Academic background
- Education: AB, English, 1991, Vassar College MD, 1995, Duke University M.P.H. 1999, Johns Hopkins Bloomberg School of Public Health

Academic work
- Institutions: Wake Forest School of Medicine Duke University School of Medicine Johns Hopkins School of Medicine

= L. Ebony Boulware =

American physician-scientist and clinical epidemiologist

L. Ebony Boulware is an American general internist, physician-scientist, and clinical epidemiologist. She is the Dean of Wake Forest University School of Medicine and Chief Academic Officer of Advocate Health. Boulware formerly served as the Nanaline Duke Distinguished Professor of Medicine and director of the Clinical and Translational Science Institute at the Duke University School of Medicine.

==Early life and education==
Boulware completed her Bachelor of Arts degree from Vassar College in 1991, where she also competed on their field hockey and women's basketball team. During her tenure at the school, she was named second team regional all-American, second team all-state, a recipient of the New York Scholar-Athlete Award, and a member of the National Academic Squad. As a senior in 1991, Boulware was named the Female Senior Athlete of the Year.

Upon graduating, Boulware earned her medical degree at Duke University in 1995 and her Master's degree in public health at Johns Hopkins Bloomberg School of Public Health. Following her medical degree, Boulware completed her residency and fellowship at the University of Maryland School of Medicine.

==Career==
===Johns Hopkins===
Upon completing her formal education, Boulware became an assistant professor of medicine at the Johns Hopkins School of Medicine. By 2008, she won a bronze Telly Award for a video on the Talking About Living Kidney Donation study that she co-produced with a consortium of Johns Hopkins faculty and staff and the National Kidney Foundation of Maryland. Boulware was also promoted to the rank of associate professor with a joint appointment in the Department of Epidemiology.

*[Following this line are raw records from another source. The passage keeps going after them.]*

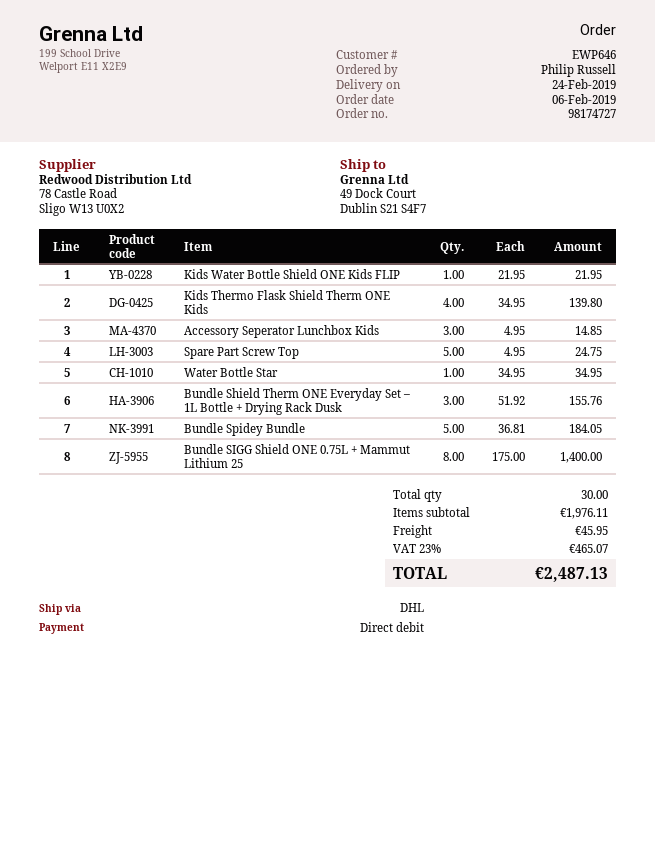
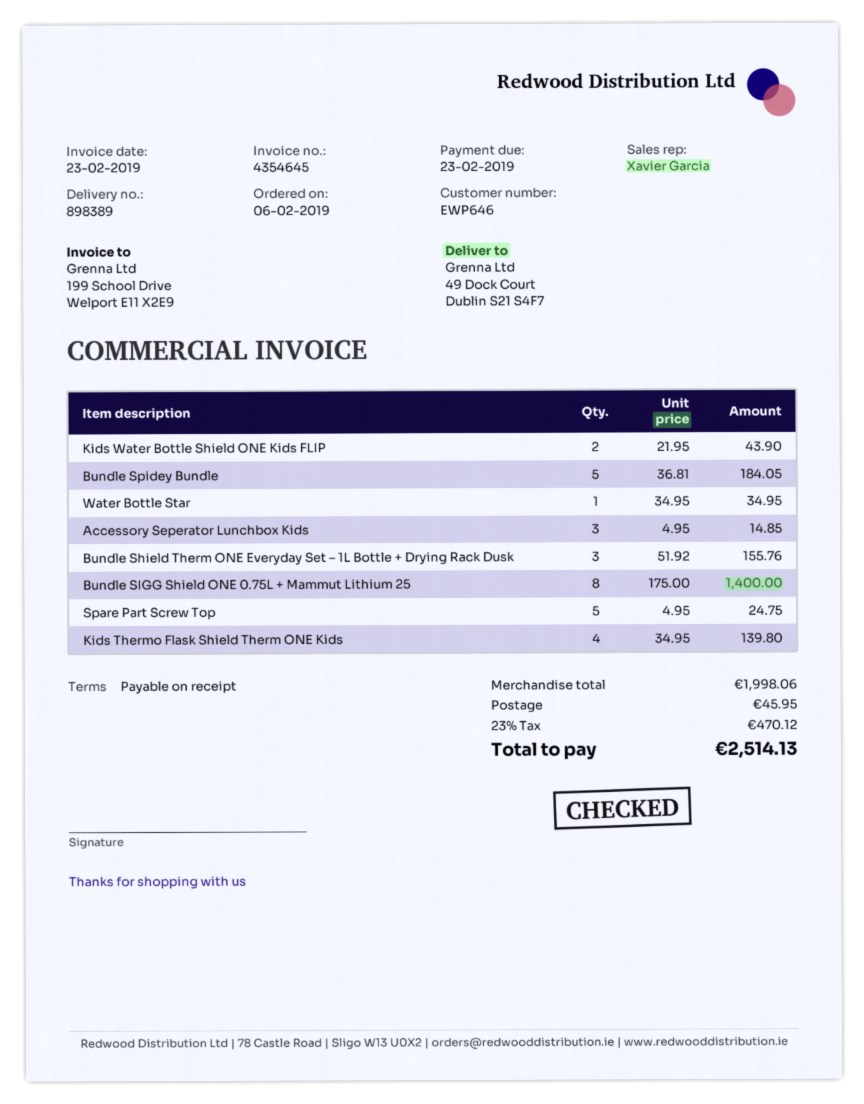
Kids Water Bottle Shield ONE Kids FLIP: 1 x 21.95 = 21.95 -> 2 x 21.95 = 43.90
subtotal: 1976.11 -> 1998.06
tax: 23% = 465.07 -> 23% = 470.12
total: 2487.13 -> 2514.13

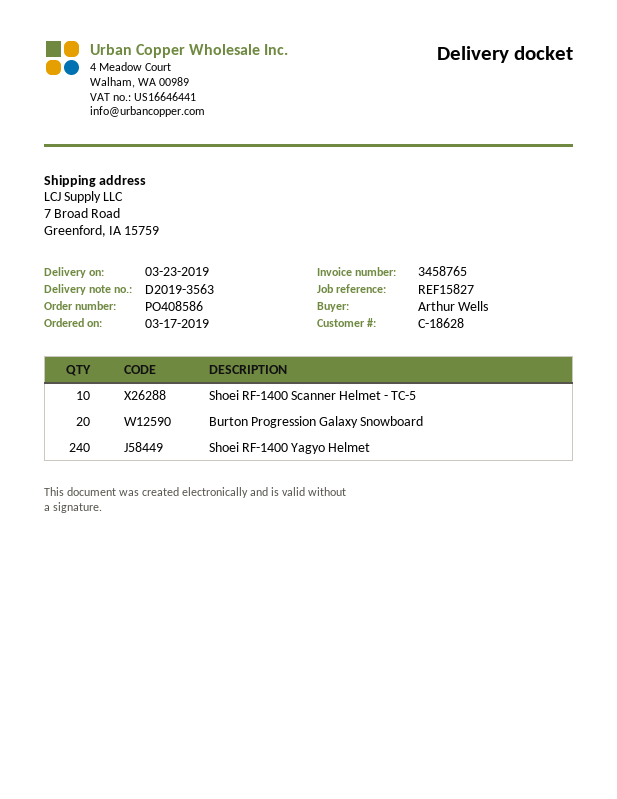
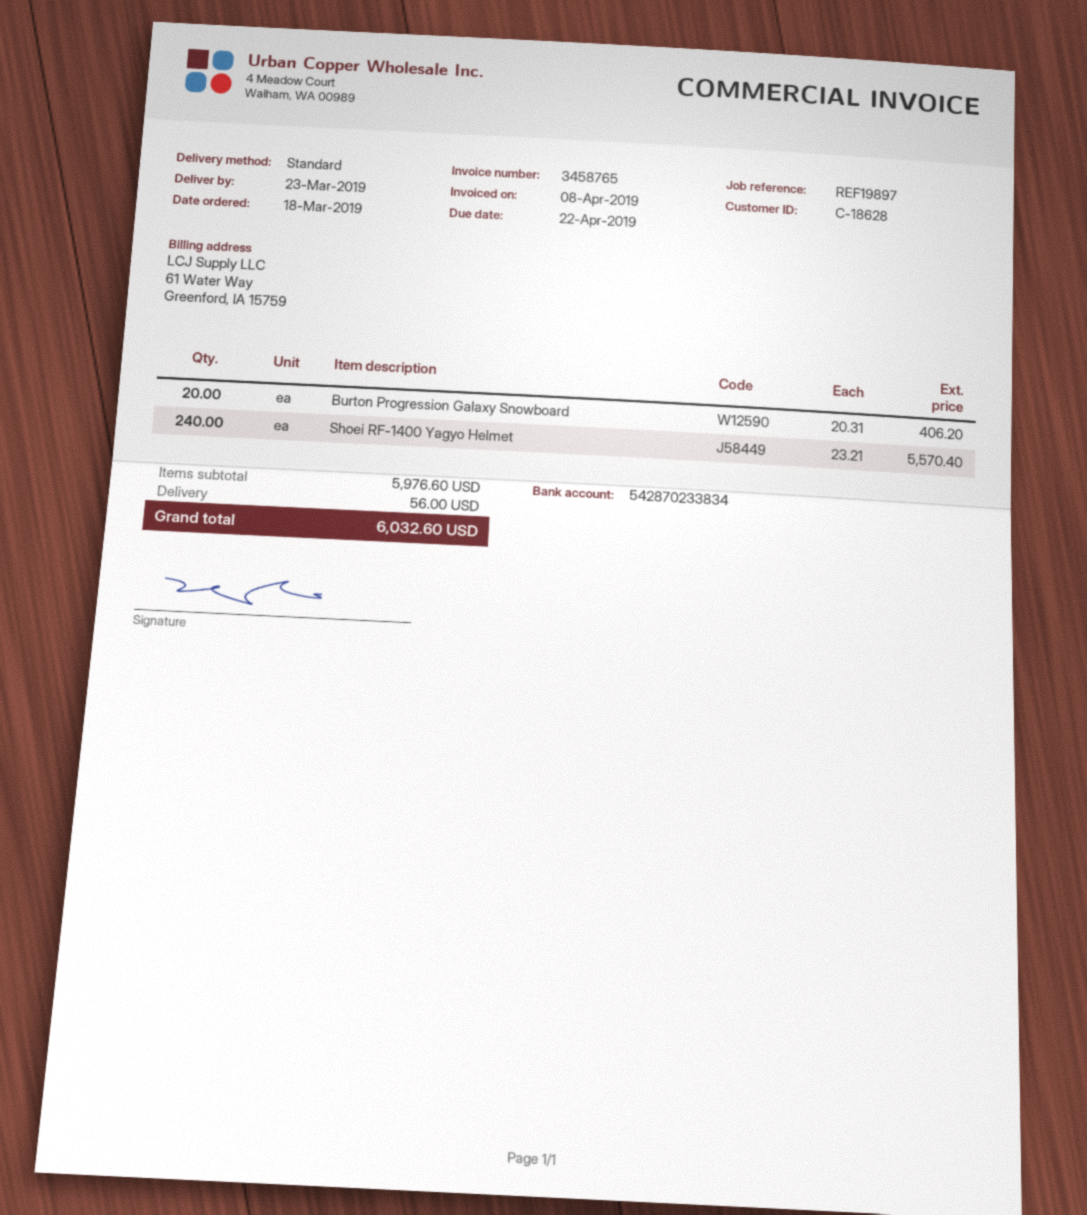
order date: 2019-03-17 -> 2019-03-18
reference: REF15827 -> REF19897
Shoei RF-1400 Scanner Helmet - TC-5: 10 -> none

As an associate professor, Boulware was the recipient of a David M. Levine Excellence in Mentoring Award at the Department of Medicine's Research Retreat. She was later appointed to a six-year term as a member of the Health Services Organization and Delivery Study Section of the Center for Scientific Review in the National Institutes of Health (NIH). In 2013, Boulware was inducted into the American Society for Clinical Investigation as someone who has "accomplished meritorious original, creative, and independent investigations in the clinical or allied sciences of medicine."

===Duke===
Boulware eventually left JHU to become the chief of the Division of General Internal Medicine at the Duke University School of Medicine on September 25, 2013. In this role, she was selected to serve as the contact principal investigator for Duke's Clinical and Translational Science Award (CTSA) from the NIH. A few days later, Boulware was also named the associate dean for clinical and translational science and director of Duke's Center for Community and Population Health Improvement. In October 2015, Boulware's Center for Community and Population Health Improvement received a funding award from the Patient-Centered Outcomes Research Institute "to conduct a series of county-wide colloquia and conferences to establish priorities and plans for comparative effectiveness studies that address health needs in Durham and surrounding North Carolina communities."

While working as the chief of the Division of General Internal Medicine in the Department of Medicine, Boulware was the recipient of the 2016 Society of General Internal Medicine's Mid-Career Research and Mentorship Award. In 2019, Boulware was elected to the National Academy of Medicine as someone who demonstrated outstanding professional achievement and commitment to service. She was also appointed the Eleanor Easley Distinguished Professor of Medicine.

During the COVID-19 pandemic, Boulware was honored with the Duke Medical Alumni Association's 2020 Distinguished Faculty Award. Following this, she also received an Innovation Award from the Duke Institute of Health Innovation to support her project Using Xealth to Manage Population Health and Engage Patients with Chronic Kidney Disease. The following year, Boulware was elected a member of the Association of American Physicians and a Fellow of the American Academy of Arts and Sciences.

===Wake Forest and Advocate Health===
In January 2023, Boulware left Duke to become the Dean of Wake Forest School of Medicine and serve as Chief Science Officer and Vice Chief Academic Officer of Advocate Health. In December 2025, she assumed the role of Chief Academic Officer for Advocate Health while continuing in her role as Dean.